もっとも我が家の場合、40年位前に故郷の京都を離れ、東京の郊外に住んでいるので、先祖は勿論のこと両親もここに帰ってくることはないだろうから、お盆の行事はおこなっていない。
お盆は、仏教が伝来する前より日本人が持っていた祖霊信仰と仏教が融合したものだ。インド生まれの仏教の本筋からいうと人は死ぬと生前の行いの良し悪しにより、何かに生まれ変わる。かならず何かに生まれ変わるのである。
仮にある人が馬に生まれ変わったとしよう。その人の魂がお盆の間、自分が暮らしていた家に戻っているとすると、馬はどうなるのだろうか?魂を失った馬は馬小屋で眠り続けているのだろうか?
つまりお盆という考え方と仏教の輪廻転生とは論理的に相いれないのである。
日本では死者の霊は、死後数十年は家の近くの森などにいて、お盆の時期には簡単に自分の家に戻ることができると考えられてきたのだ。

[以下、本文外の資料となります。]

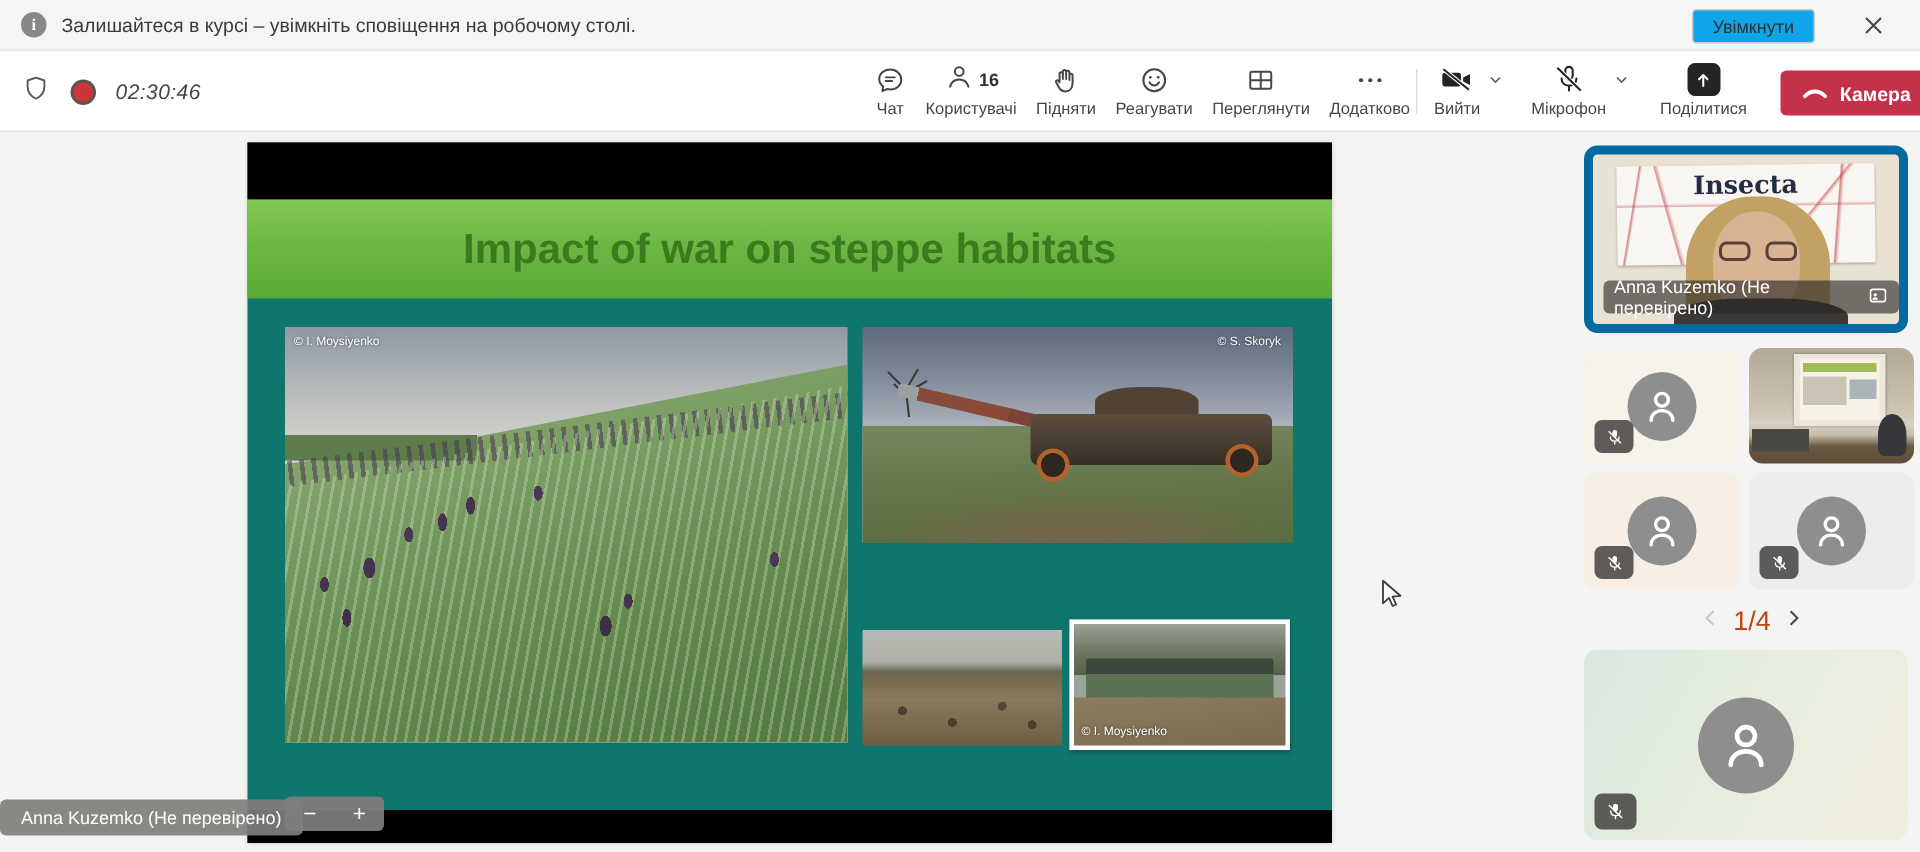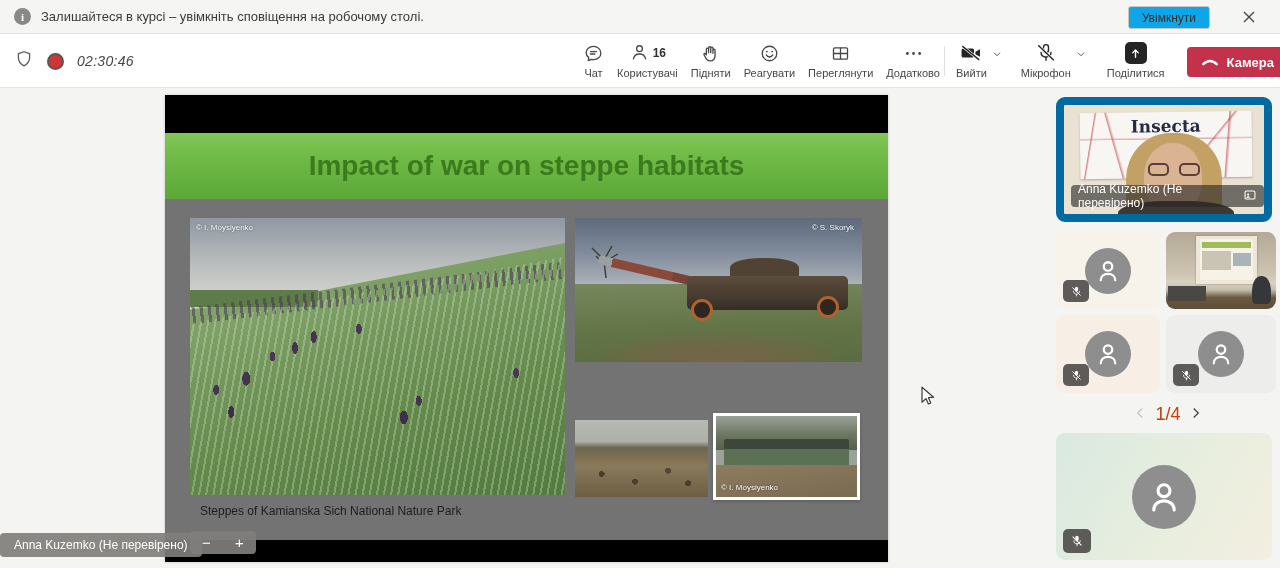--- a/index.html
+++ b/index.html
@@ -127,7 +127,7 @@
   
   .tile { position:absolute; border-radius:9px; overflow:hidden; cursor:pointer; }
   .tile-anna { left:1056px; top:9px; width:216px; height:125px; background:#e9e1d2;
-      border:8px solid #0369a1; }
+      border:6px solid #0369a1; }
   .poster { position:absolute; left:16px; top:7px; width:172px; height:66px;
       background:#f8f6f2; transform:rotate(-.8deg); box-shadow:0 1px 2px rgba(0,0,0,.25); }
   .poster .lines { position:absolute; inset:0; background-image:

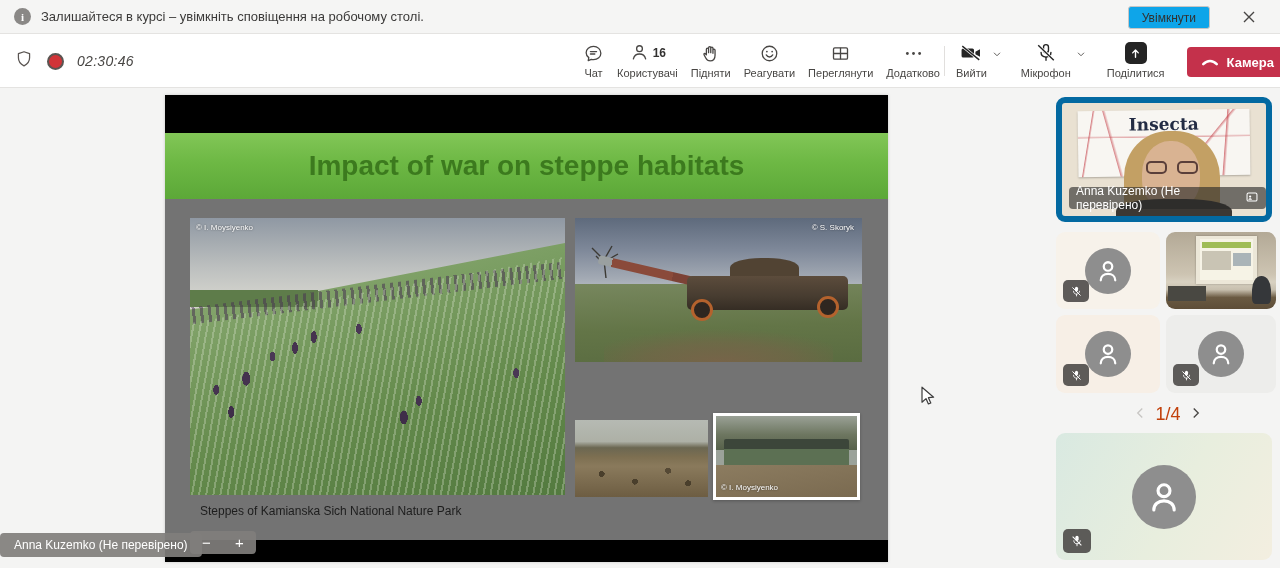--- a/index.html
+++ b/index.html
@@ -45,7 +45,7 @@
   
   .stage { position:absolute; left:0; top:88px; width:1280px; height:480px; background:#f4f4f3; }
   .slide { position:absolute; left:165px; top:7px; width:723px; height:467px;
-           background:#737373; box-shadow:0 0 3px rgba(0,0,0,.18); }
+           background:#0f766e; box-shadow:0 0 3px rgba(0,0,0,.18); }
   .slide-topbar { position:absolute; left:0; top:0; width:723px; height:38px; background:#000; }
   .slide-banner { position:absolute; left:0; top:38px; width:723px; height:66px;
                   background:linear-gradient(180deg,#82c657 0%,#6db844 45%,#5ca838 100%);

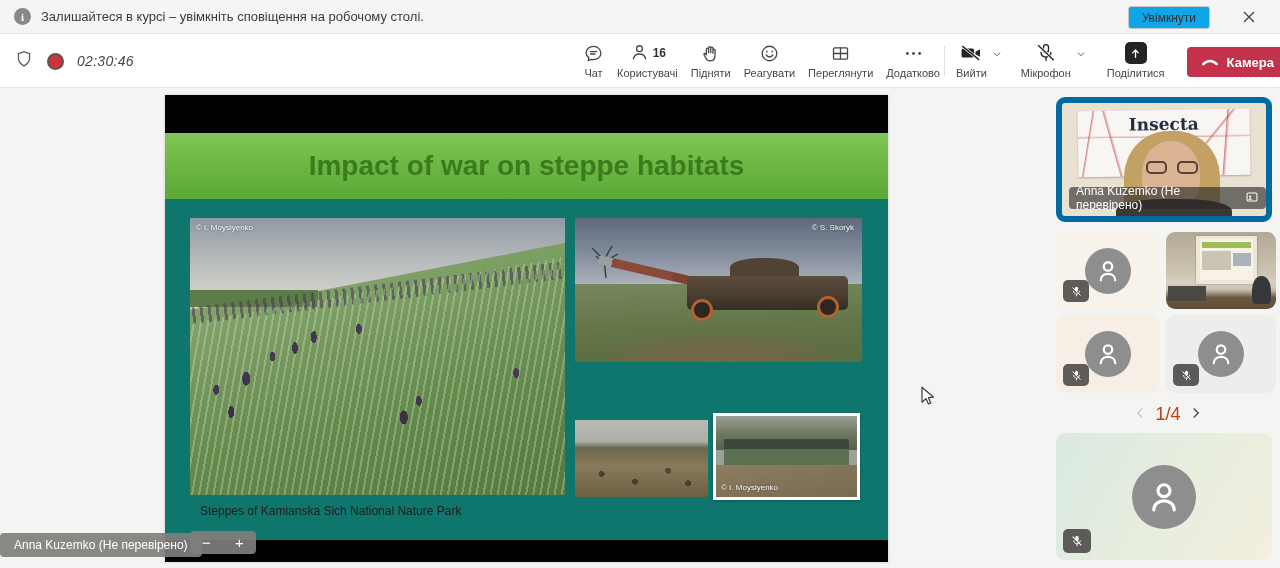--- a/index.html
+++ b/index.html
@@ -360,7 +360,6 @@
         <span class="credit" style="left:5px;bottom:5px">© I. Moysiyenko</span>
       </div>
 
-      <div class="caption">Steppes of Kamianska Sich National Nature Park</div>
       <div class="slide-botbar"></div>
     </div>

こんな話をして「ネパールにも同じような習慣はある?」と聞いてみた。
すると答は「お盆のように総ての死者が一度に家に戻るという考え方はないけれど、それぞれの死者の祥月命日には死者の魂を祭るという風習はヒンドゥー教にもある」という話だった。
輪廻転生とお盆のたびに魂が暮らしていた家に戻ってくるという考え方は、論理的には矛盾しているところがある。しかしそれはそれほど重要なことではないかもしれない。
重要なことは、死者の霊を弔うことにより、自分たちの生きている意味を見つめたり、家族や親せきが一同に会することなのだ。
私はそれからキリスト教(特に米国)では、感謝祭が日本のお盆のようなもので、各地に散らばっている家族が一同に集まることが多いという話をした。
宗教の教義や習慣は、それぞれの宗教や社会によって異なる。だが一番大切なことは、教義ではなく、その習慣を通じて私たちが、はるか昔からの命のつながりの中に生きていて、さらにそのバトンを将来へ渡す役割を担っていることを知ることだと思う。
そんな話をしたが、それがネパール人女子高生に届いたかどうかは分からない。